** Records shown follows **
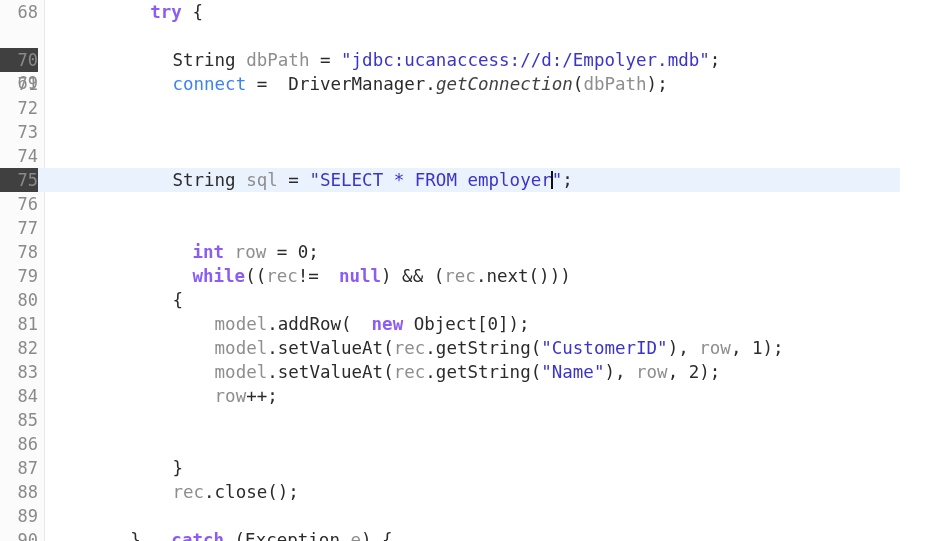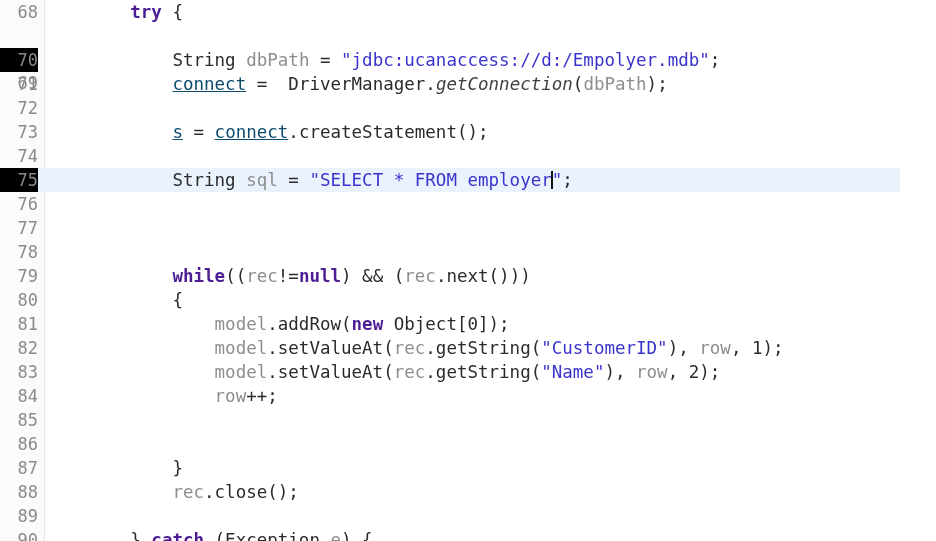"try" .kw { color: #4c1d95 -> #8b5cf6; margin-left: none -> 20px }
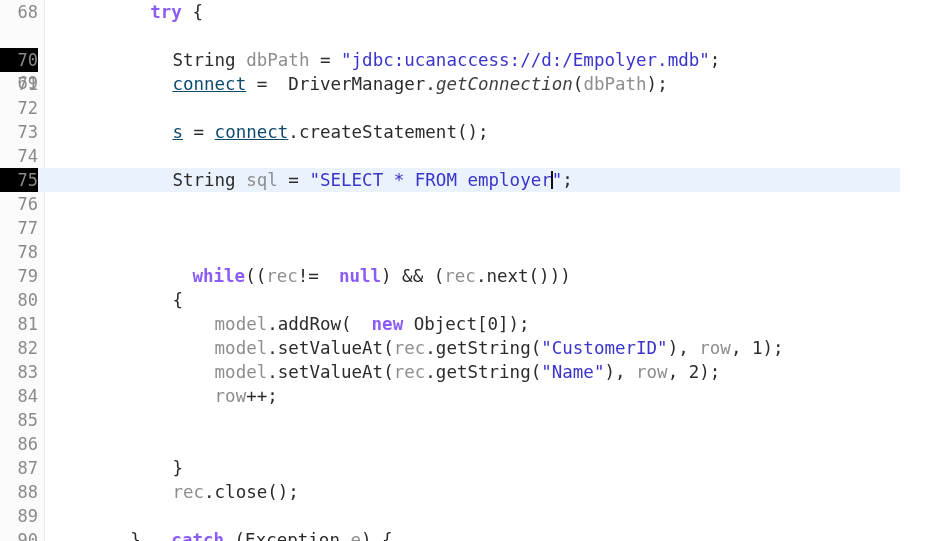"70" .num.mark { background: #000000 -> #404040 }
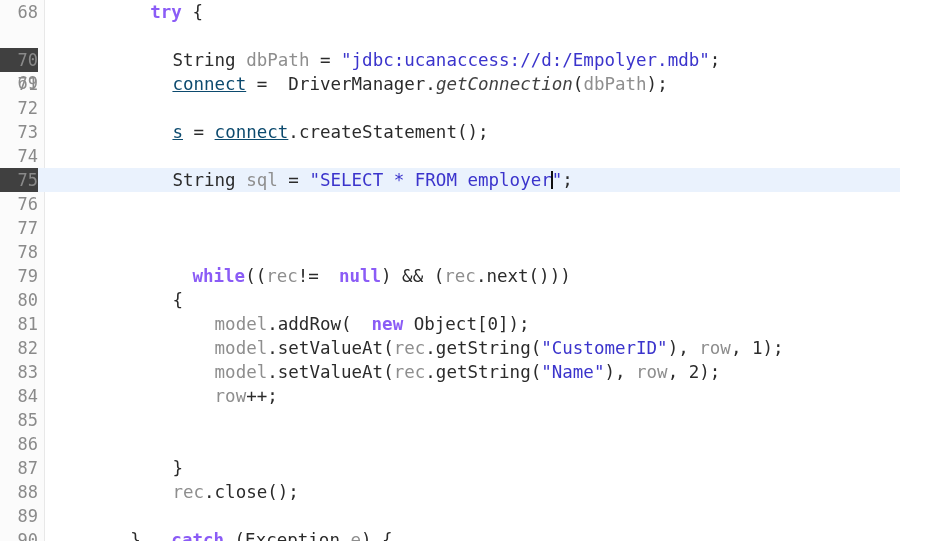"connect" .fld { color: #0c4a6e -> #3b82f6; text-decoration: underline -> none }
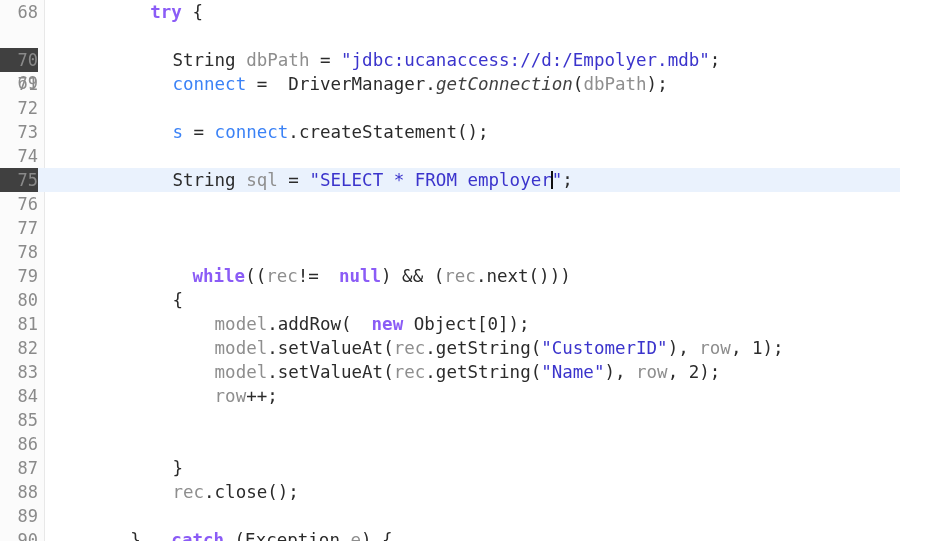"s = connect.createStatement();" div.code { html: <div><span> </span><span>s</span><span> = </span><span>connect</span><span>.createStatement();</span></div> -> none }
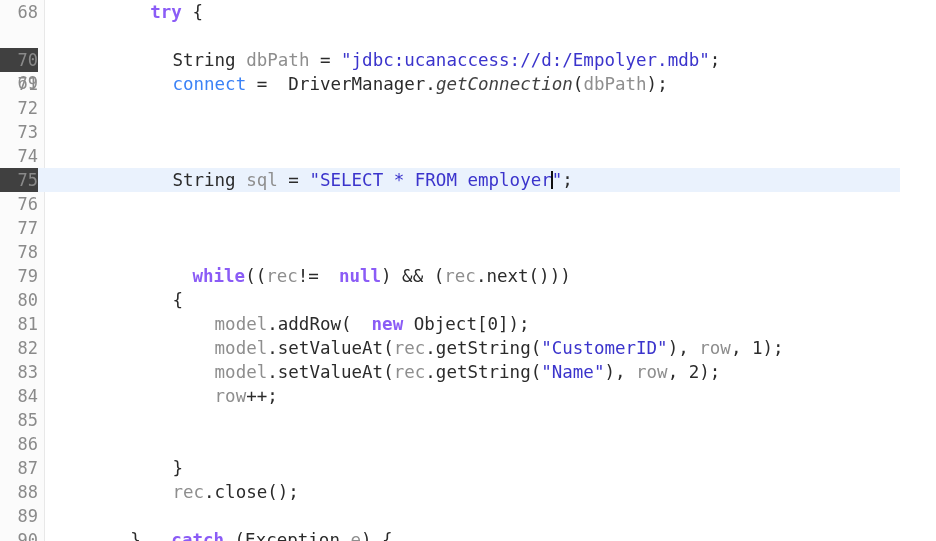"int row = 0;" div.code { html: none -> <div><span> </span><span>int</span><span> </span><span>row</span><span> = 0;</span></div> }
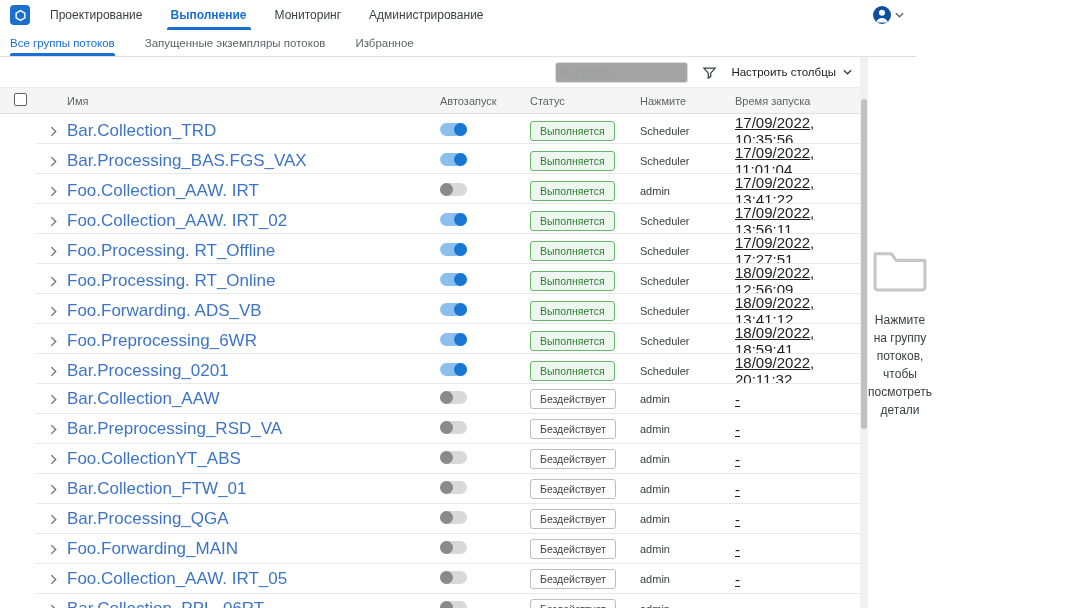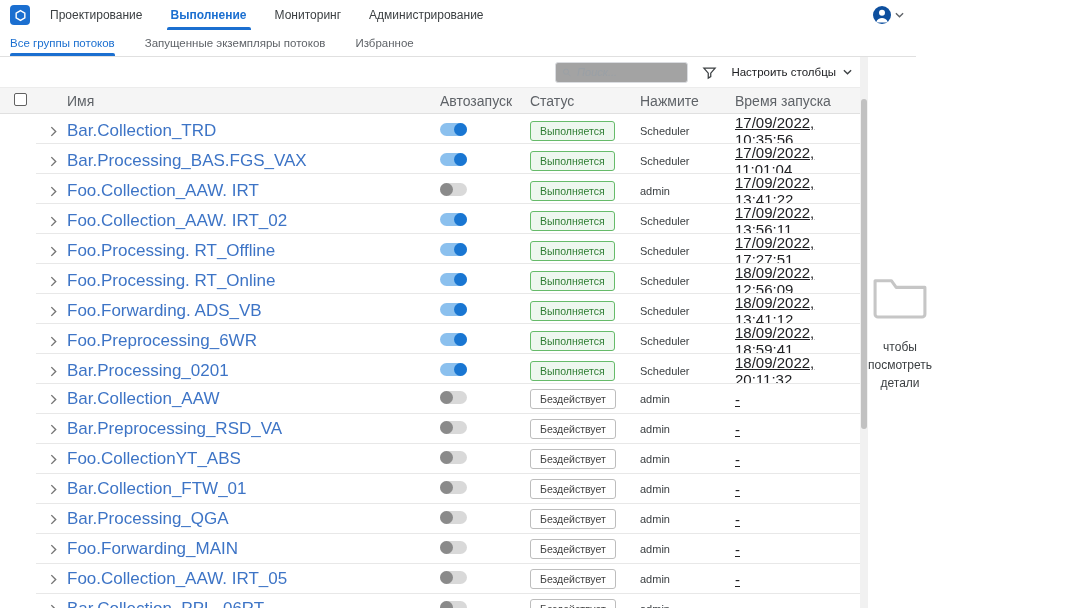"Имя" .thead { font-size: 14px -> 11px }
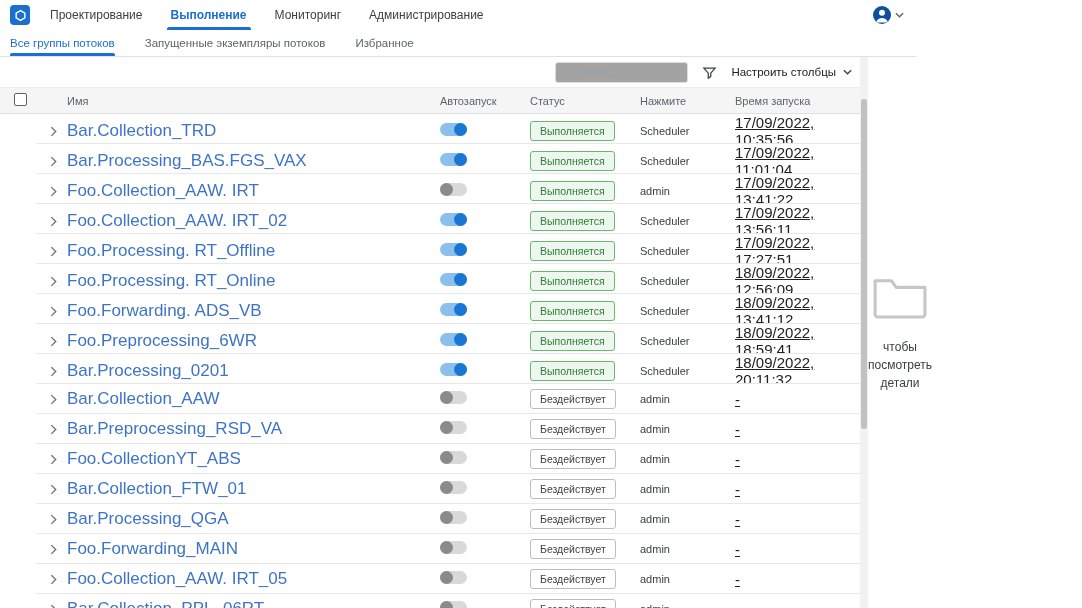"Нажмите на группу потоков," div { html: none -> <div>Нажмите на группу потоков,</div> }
** End of Records shown **
▶ _What you are asked to do_
Transcribe every record above in full. Pictures stay out of the copy.

▶ _Solution for this task_
"try" .kw { color: #4c1d95 -> #8b5cf6; margin-left: none -> 20px }
"70" .num.mark { background: #000000 -> #404040 }
"connect" .fld { color: #0c4a6e -> #3b82f6; text-decoration: underline -> none }
"s = connect.createStatement();" div.code { html: <div><span> </span><span>s</span><span> = </span><span>connect</span><span>.createStatement();</span></div> -> none }
"int row = 0;" div.code { html: none -> <div><span> </span><span>int</span><span> </span><span>row</span><span> = 0;</span></div> }
"Имя" .thead { font-size: 14px -> 11px }
"Нажмите на группу потоков," div { html: none -> <div>Нажмите на группу потоков,</div> }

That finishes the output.